Students at MCASOM are party to other Mayo Clinic traditions during their training. At the Mayo Clinic, faculty doctors are referred to as "consultants", as opposed to the term "attending" used elsewhere. Additionally, because the Mayo brothers were left-handed surgeons, Mayo medical students are taught to glove their left hand first when scrubbing in to procedures. First-year students also learn formal dining etiquette for meals at the Mayo Foundation House in preparation for benefactor events, visiting dignitaries, and society dinners (e.g. Mayo Clinic Oncology Society, Sigma Xi).

===Mentorship===
First-year students are inducted into the Mayo Clinic Alumni Association (MCAA) and given their first stethoscopes by alumni. Medical students are encouraged to explore and develop their specialty interests early on through the Career Advisory and Mentorship Program—which pairs students with faculty physicians—as well as through their Mentorship Family. Because the Mayo Clinic has the largest residency and fellowship program in the United States, the MCAA Alumni Connect program provides medical students access to an extensive network of prominent physicians at a variety of institutions.

===Student life===
MCASOM students are eligible for membership in the Mayo Fellows Association, which puts together social events for medical and graduate students, residents, and fellows. Other social outlets available to students include the Mayo Employee Resource Groups (MERGs). These MERGs sponsor programs and activities for Mayo Clinic affiliates identifying with diverse communities, such as LGBTI, women leadership, and Native American heritage. The Alice Mayo Society and Mayo Families’ Connection offer moving, career, and social support for significant others of MCASOM students.

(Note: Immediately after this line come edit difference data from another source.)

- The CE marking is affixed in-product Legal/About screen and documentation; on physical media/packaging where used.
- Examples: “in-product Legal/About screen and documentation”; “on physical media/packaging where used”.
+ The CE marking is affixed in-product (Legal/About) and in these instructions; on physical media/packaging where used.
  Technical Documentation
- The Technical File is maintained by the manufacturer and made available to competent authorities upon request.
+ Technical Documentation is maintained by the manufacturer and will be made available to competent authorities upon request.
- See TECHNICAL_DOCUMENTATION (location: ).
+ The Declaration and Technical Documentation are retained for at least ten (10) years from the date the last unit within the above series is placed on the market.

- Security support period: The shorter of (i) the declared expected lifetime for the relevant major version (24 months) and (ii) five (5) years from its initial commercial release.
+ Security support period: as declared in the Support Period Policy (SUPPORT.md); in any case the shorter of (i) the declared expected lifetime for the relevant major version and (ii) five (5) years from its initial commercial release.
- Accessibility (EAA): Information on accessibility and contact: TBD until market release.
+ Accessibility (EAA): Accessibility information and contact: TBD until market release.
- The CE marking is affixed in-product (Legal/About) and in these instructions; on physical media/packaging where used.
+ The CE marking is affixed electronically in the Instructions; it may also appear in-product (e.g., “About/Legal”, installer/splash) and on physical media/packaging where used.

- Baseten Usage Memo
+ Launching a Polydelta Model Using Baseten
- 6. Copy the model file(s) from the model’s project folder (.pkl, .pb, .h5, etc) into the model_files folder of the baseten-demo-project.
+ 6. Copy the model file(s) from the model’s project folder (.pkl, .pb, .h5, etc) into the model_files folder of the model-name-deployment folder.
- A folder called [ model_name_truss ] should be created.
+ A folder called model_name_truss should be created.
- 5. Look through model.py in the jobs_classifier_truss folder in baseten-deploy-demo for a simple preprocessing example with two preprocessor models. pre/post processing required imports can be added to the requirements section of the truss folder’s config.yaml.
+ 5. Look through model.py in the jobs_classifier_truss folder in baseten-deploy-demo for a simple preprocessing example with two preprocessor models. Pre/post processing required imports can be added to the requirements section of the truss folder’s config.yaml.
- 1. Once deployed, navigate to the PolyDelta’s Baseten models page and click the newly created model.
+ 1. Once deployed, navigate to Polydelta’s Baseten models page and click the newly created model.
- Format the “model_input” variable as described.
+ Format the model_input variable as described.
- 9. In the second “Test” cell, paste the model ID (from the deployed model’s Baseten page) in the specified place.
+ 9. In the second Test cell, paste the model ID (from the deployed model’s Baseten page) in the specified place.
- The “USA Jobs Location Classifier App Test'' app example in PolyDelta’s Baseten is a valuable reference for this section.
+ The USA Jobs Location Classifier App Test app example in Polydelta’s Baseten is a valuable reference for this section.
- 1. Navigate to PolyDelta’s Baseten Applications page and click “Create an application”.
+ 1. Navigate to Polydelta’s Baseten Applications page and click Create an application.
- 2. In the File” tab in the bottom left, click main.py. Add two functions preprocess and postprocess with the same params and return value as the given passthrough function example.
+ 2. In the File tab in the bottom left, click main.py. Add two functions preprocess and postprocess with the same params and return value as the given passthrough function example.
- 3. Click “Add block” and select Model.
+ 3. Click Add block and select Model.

Arts and other creative pursuits are part of many students' experiences at MCASOM. The Mayo Clinic Dolores Jean Lavins Center for Humanities in Medicine sponsors year-round programs in art making, creative writing, improvisational theater, and musical performance. The center publishes The Tempest creative arts publication annually—a collection of poetry, prose, and visual art meant to illustrate the growth of medical students into physicians.